EXERCISE DESCRIPTION ▸ Starting at the line that contains "font-weight: none ->" and stopping at the line that contains "font-style: none ->", restate each line of the records below exactly. Omit the pictures.

RECORDS FOR THIS EXERCISE ▸
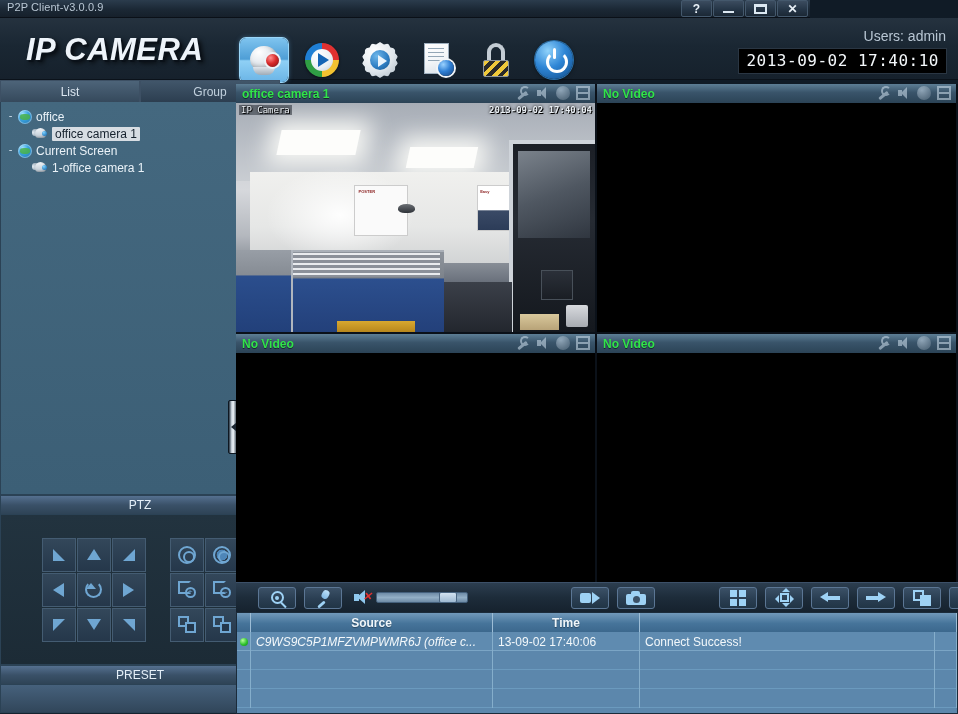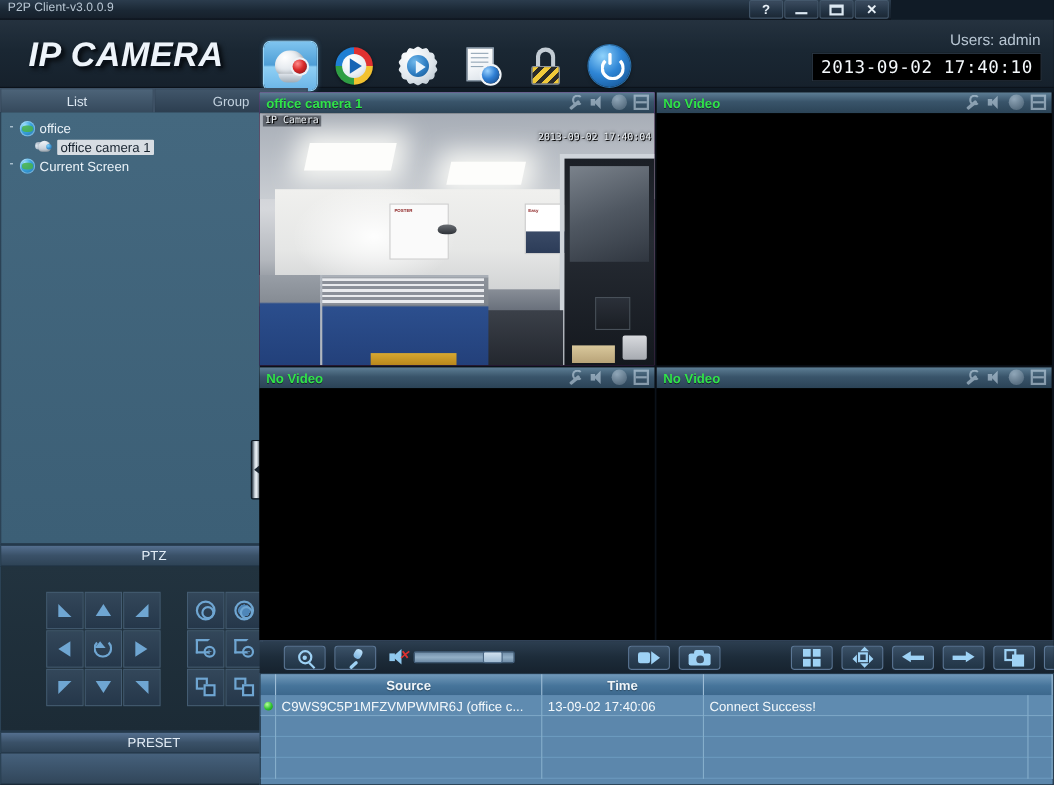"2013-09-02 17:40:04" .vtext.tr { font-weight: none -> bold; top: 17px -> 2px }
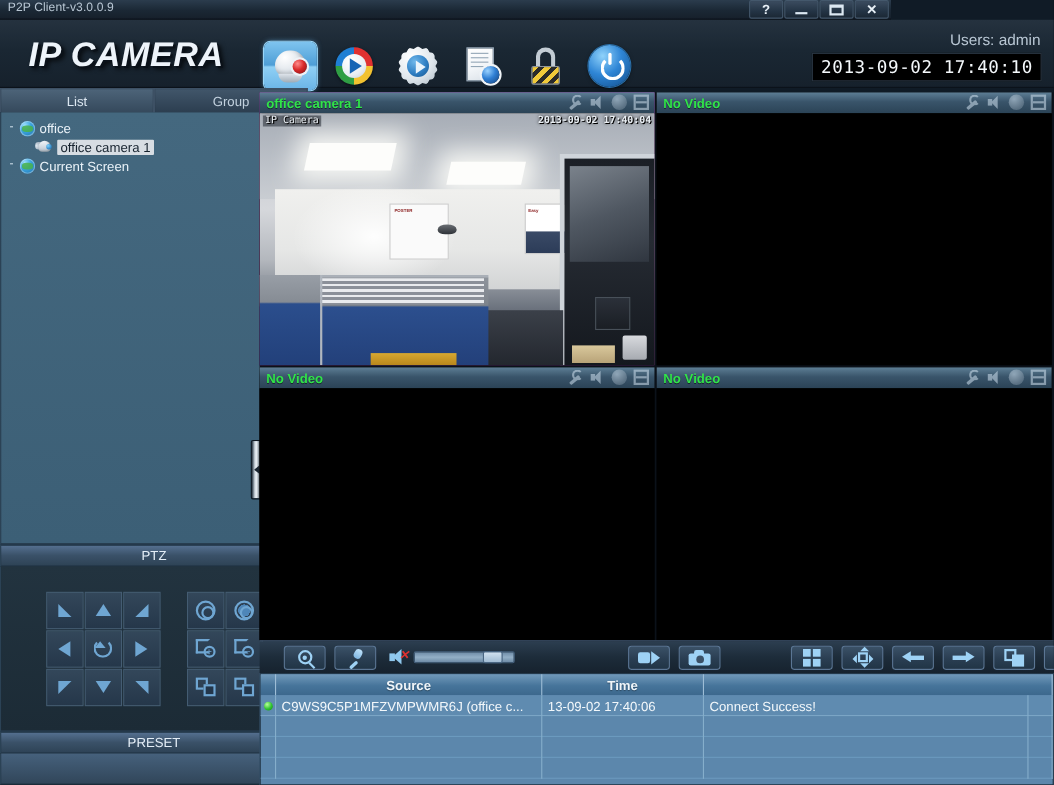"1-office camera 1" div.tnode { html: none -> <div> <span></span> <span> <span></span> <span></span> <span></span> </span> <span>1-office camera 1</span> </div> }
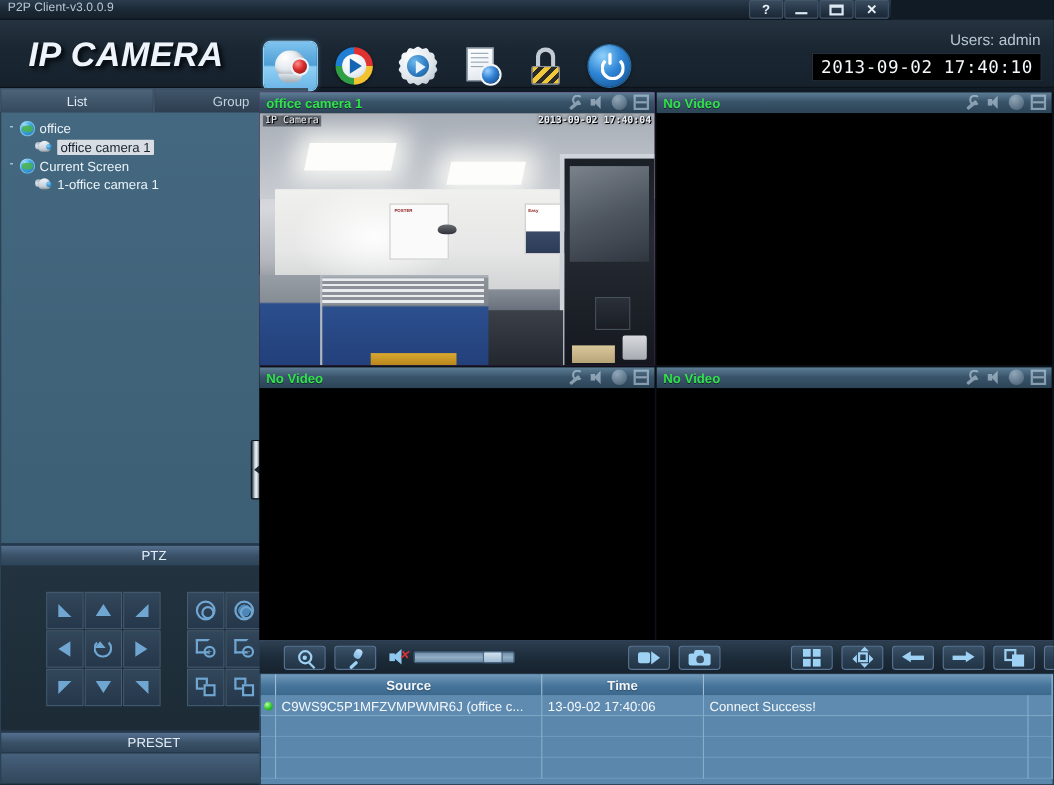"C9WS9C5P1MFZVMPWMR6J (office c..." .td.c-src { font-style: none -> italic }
--
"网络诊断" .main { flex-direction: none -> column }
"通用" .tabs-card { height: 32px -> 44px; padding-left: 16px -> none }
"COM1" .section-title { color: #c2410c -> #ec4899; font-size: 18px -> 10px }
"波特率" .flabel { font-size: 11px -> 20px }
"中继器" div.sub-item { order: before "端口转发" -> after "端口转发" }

TASK RESULT ▸
"2013-09-02 17:40:04" .vtext.tr { font-weight: none -> bold; top: 17px -> 2px }
"1-office camera 1" div.tnode { html: none -> <div> <span></span> <span> <span></span> <span></span> <span></span> </span> <span>1-office camera 1</span> </div> }
"C9WS9C5P1MFZVMPWMR6J (office c..." .td.c-src { font-style: none -> italic }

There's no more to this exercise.